* Provided data *
────────────────────
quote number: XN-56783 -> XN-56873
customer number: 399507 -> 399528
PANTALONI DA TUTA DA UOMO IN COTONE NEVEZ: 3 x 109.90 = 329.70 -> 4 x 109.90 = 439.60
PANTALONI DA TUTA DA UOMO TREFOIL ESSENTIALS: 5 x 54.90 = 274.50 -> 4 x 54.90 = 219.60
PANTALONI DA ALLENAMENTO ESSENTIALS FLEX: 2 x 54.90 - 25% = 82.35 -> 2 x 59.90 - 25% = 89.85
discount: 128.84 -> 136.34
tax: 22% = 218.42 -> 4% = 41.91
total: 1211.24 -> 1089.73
────────────────────
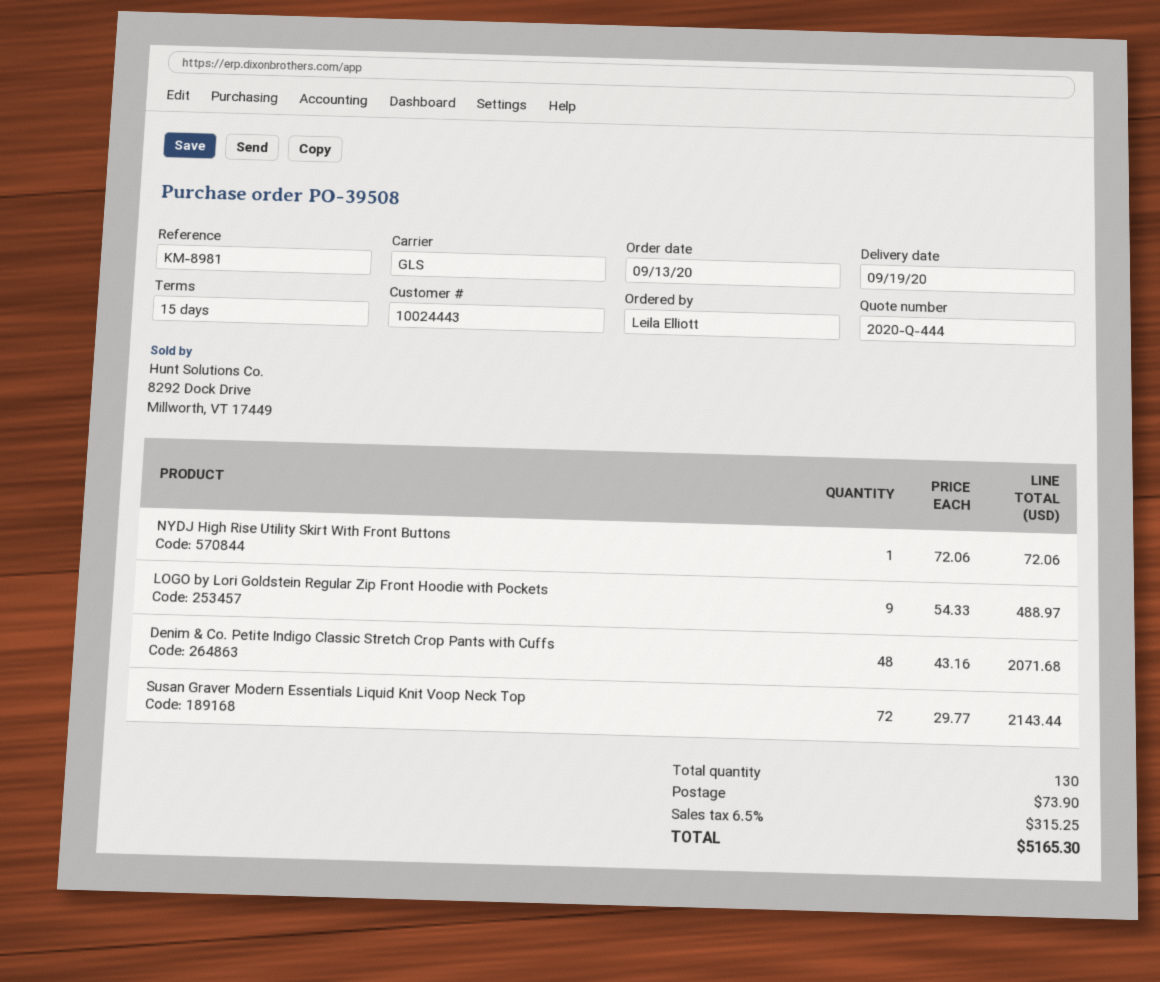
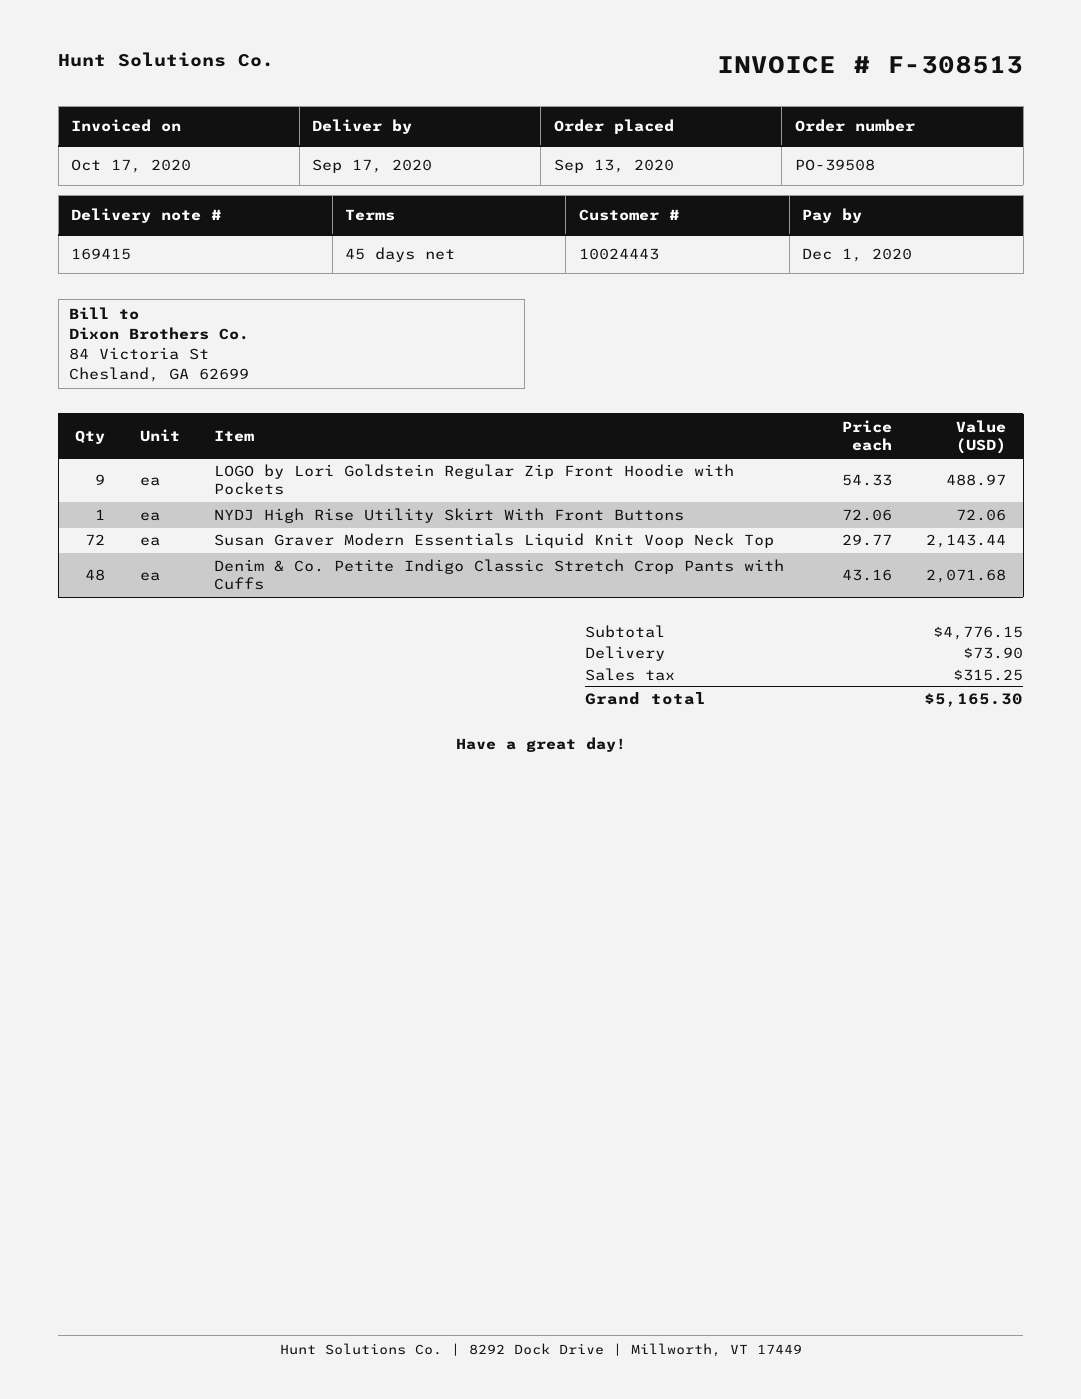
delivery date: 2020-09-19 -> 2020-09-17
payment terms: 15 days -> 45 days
────────────────────
All lines in the data above from the one with "PANTALONI DA TUTA DA UOMO TREFOIL" through the one with "total: 1211.24 -> 1089.73" must be repeated exactly, and no others.

* Exercise result *
PANTALONI DA TUTA DA UOMO TREFOIL ESSENTIALS: 5 x 54.90 = 274.50 -> 4 x 54.90 = 219.60
PANTALONI DA ALLENAMENTO ESSENTIALS FLEX: 2 x 54.90 - 25% = 82.35 -> 2 x 59.90 - 25% = 89.85
discount: 128.84 -> 136.34
tax: 22% = 218.42 -> 4% = 41.91
total: 1211.24 -> 1089.73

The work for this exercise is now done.